To preserve the image resolution and quality in CLAM, the team turned to Code Division Multiplexing (CDM), an image encoding technique which is widely used in telecommunication for sending multiple signals simultaneously.
"This encoding technique allows us to use a 2-D image sensor to capture and digitally reconstruct all image stacks in 3-D simultaneously. CDM has never been used in 3-D imaging before. We adopted the technology, which became a success," explained by Dr. Queenie Lai, another postdoctoral researcher who developed the system.
As a proof-of-concept demonstration, the team applied CLAM to capture 3-D videos of fast microparticle flow in a microfluidic chip at a volume rate of over 10 volumes per second comparable to state-of-the-art technology.
"CLAM has no fundamental limitation in imaging speed. The only constraint is from the speed of the detector employed in the system, i.e. the camera for taking snapshots. As high-speed camera technology continually advances, CLAM can always challenge its limit to attain an even higher speed in scanning," highlighted by Dr. Jianglai Wu, the postdoctoral research who initiated the work.

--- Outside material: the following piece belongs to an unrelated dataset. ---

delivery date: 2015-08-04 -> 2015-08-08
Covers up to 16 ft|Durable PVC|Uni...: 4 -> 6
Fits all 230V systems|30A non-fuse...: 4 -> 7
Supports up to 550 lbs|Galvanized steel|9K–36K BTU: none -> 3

The team has taken a step further to combine CLAM with HKU LKS Faculty of Medicine's newly developed tissue clearing technology to perform 3-D visualization of mouse glomeruli and intestine blood vasculature in high frame-rate.
"We anticipate that this combined technique can be extended to large-scale 3-D histopathological investigation of archival biological samples, like mapping the cellular organization in brain for neuroscience research." Dr. Tsia said.

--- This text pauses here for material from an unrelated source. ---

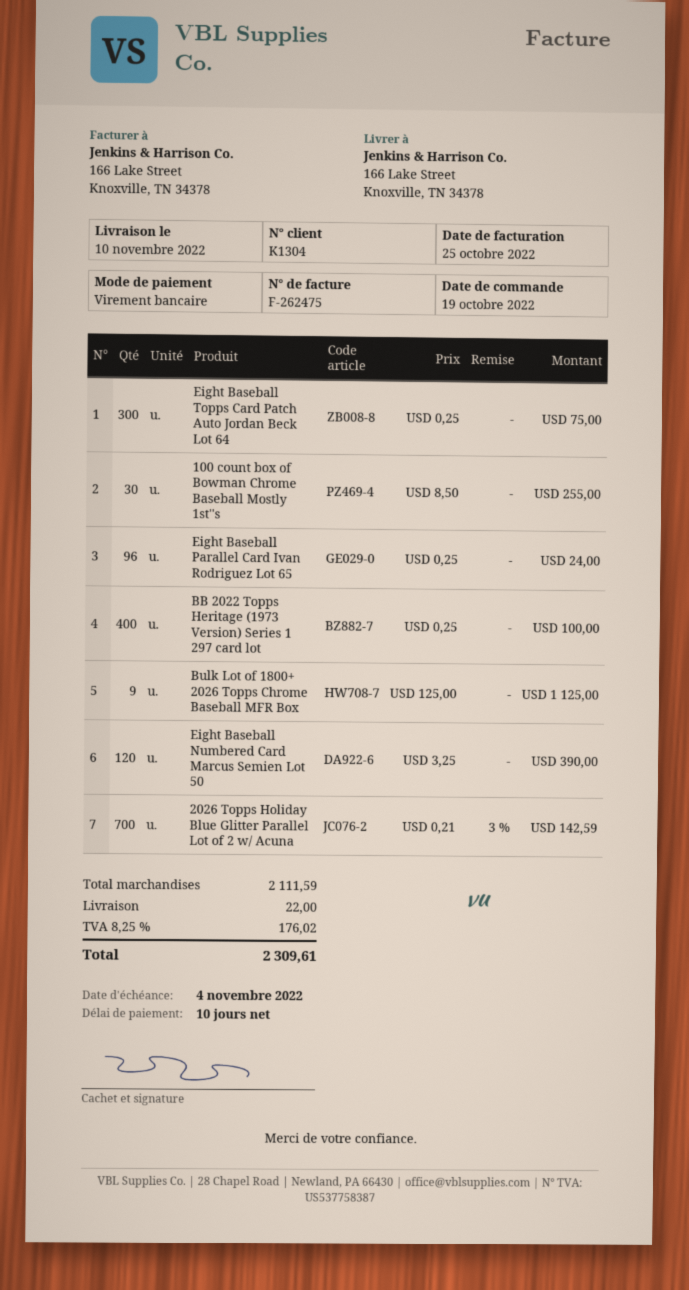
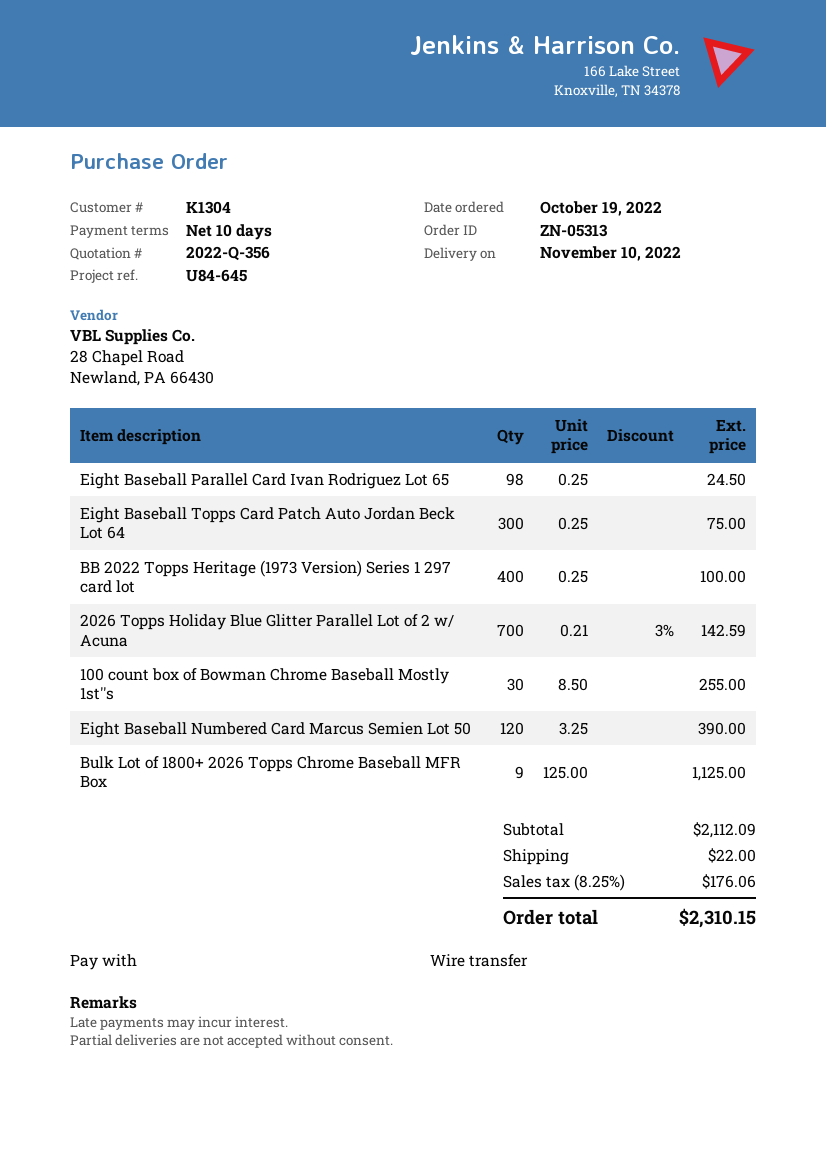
Eight Baseball Parallel Card Ivan Rodriguez Lot 65: 96 x 0.25 = 24.00 -> 98 x 0.25 = 24.50
subtotal: 2111.59 -> 2112.09
tax: 8.25% = 176.02 -> 8.25% = 176.06
total: 2309.61 -> 2310.15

"Since CLAM imaging is significantly gentler than all other methods, it uniquely favours long term and continuous 'surveillance' of biological specimen in their living form. This could potentially impact our fundamental understanding in many aspects of cell biology, e.g. to continuously track how an animal embryo develops into its adult form; to monitor in real-time how the cells/organisms get infected by bacteria or viruses; to see how the cancer cells are killed by drugs, and other challenging tasks unachievable by existing technologies today," Dr. Tsia added.
CLAM can be adapted to many current microscope systems with minimal hardware or software modification. Taking advantage of this, the team is planning to further upgrade the current CLAM system for research in cell biology, animal and plant developmental biology.